Kherson evacuating hospitals under relentless Russian shelling
KYIV, UKRAINE >> As Russia's invasion of Ukraine entered its 10th month, Russian artillery pounded the strategic southern port city of Kherson two weeks after retreating from it, killing at least 10 civilians and wounding dozens more — and Friday, triggering a hospital evacuation.
Russian forces shelled the city and surrounding area 49 times Thursday and Friday, the head of the Kherson regional military administra- tion, Yaroslav Yanushevych, said. Thursday was one of the deadliest days since the Kremlin ordered its forces to retreat.
“Due to constant Russian shelling, we are evacuating hospital patients from Kherson,” Yanushevych said. Pediatric patients were transferred to Mykolaiv, he said, while 100 patients from the regional psychiatric care facility were moved to Odesa.
Ukrainian President Volodymyr Zelenskyy said in his nightly address late Thursday that Russia had begun shelling as “revenge” after Ukrainian troops reclaimed the city.
“Almost every hour, I receive reports of strikes” in the Kherson region, Zelenskyy said. “Such terror began immediately after the Russian army was forced to flee from the Kherson region. This is the revenge of those who lost.”
Several more civilians, including a 13-year-old boy, were killed in blasts this week.
Since Russia launched its full-scale invasion of Ukraine in late February, more than 6,557 civilians have died and about 10,000 others have been wounded, according to a report last week by the United Nations High Commissioner for Human Rights. The true toll is thought to be significantly higher.
March was the deadliest month of the war so far.
And over the past month, as Russia has assumed defensive positions in the face of Ukrainian advances in the south and northeast, Moscow has escalated its aerial bombardment of energy infrastructure targets in cities and towns across Ukraine.
“Together, we endured nine months of full-scale war, and Russia has not found a way to break us, and will not find one,” Zelenskyy said.
Ukrainian officials have encouraged people in the Kherson area to leave for other parts of the country and have started running trains to and from the city to bring humanitarian relief.
But Serhii Khlan, the deputy regional administrator in Kherson, said many of the 80,000 who remain do not want to leave their homes despite the hardships.
“They say: `We were living 8 1/2 months of occupation here, we survived,'” he said. “We'll survive, everything will get better. We will stay in our homes.”
Kherson remains without heat and electricity after departing Russian soldiers blew up much of the region's critical infrastructure.
Elsewhere in the country, officials have been racing to restore energy infrastructure destroyed in waves of Russian missile attacks, including on three nuclear plants under Ukrainian control. All three plants were back online by Friday and would soon be producing energy at normal capacity, the head of the national energy utility said, two days after Russian attacks forced utility crews to scramble to stabilize the country's crippled energy grid, and raised further concerns about the nuclear perils of the war.
Ukraine typically relies on nuclear power for more than half of its electricity, an uncommonly high rate of dependence.

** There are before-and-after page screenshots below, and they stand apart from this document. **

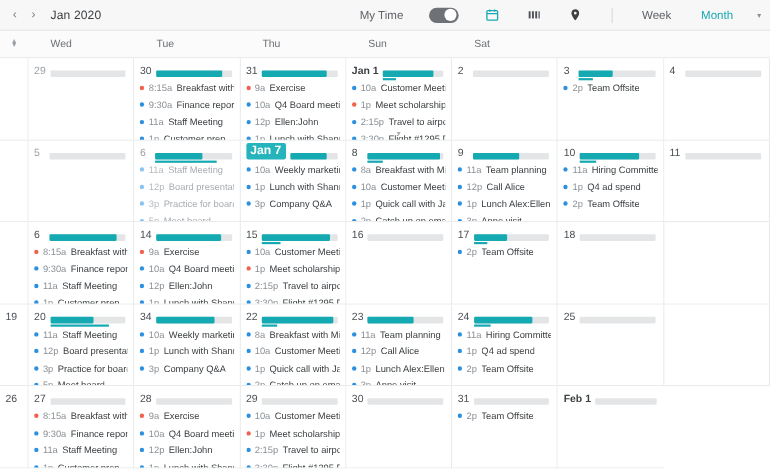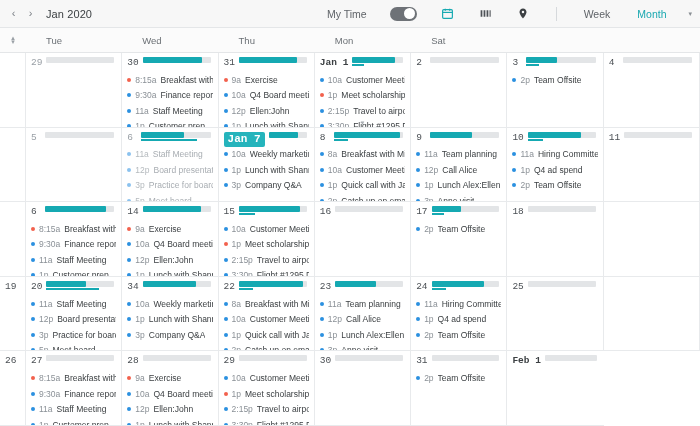"Tue" div.dayname { order: before "Wed" -> after "Wed" }
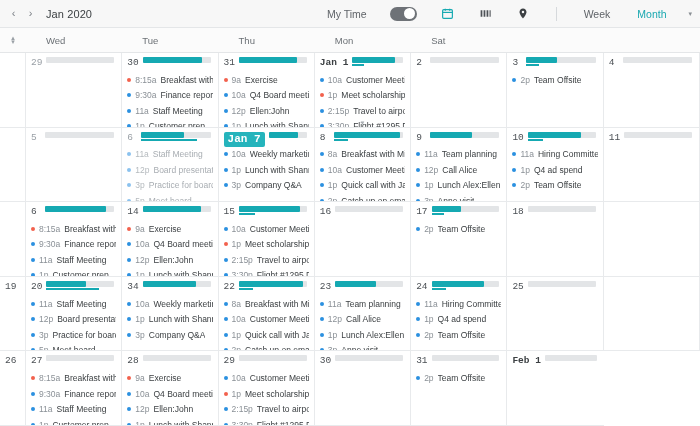"Mon" div.dayname { text: Mon -> Sun }
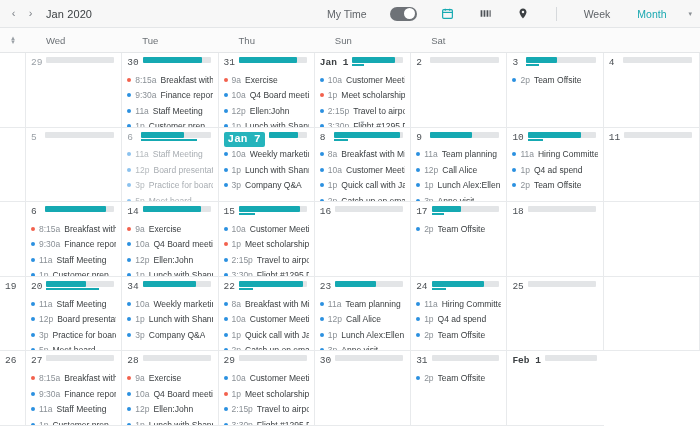"29" .day-top { align-items: flex-start -> flex-end; font-family: Liberation Mono, monospace -> none }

In Russia, where there is a growing outcry over the mobilization of untrained young men who are perishing on the front lines in Ukraine, Russian President Vladimir Putin presided over a highly choreographed event at his residence outside Moscow, where he met with mothers of servicemen fighting in Ukraine and said he shares their pain.
The televised event, just days before the country marks its Mother's Day on Sunday, came amid intensifying public criticism over the conditions recent Russian conscripts have been forced to bear, including being thrown into combat illequipped and ill-prepared. Some of the 17 women who attended said they had lost their sons on the battlefield.
Since Putin announced a national draft in September, social-media networks in Russia have been filled with videos said to be recorded by soldiers and their relatives describing dire conditions, organizational chaos, mistreatment and threats of imprisonment if they protest.
Activists said participants in the meeting Friday were probably preselected by the Kremlin and had their questions screened beforehand. Some appeared to be government officials and progovernment activists, according to a list published by the Kremlin.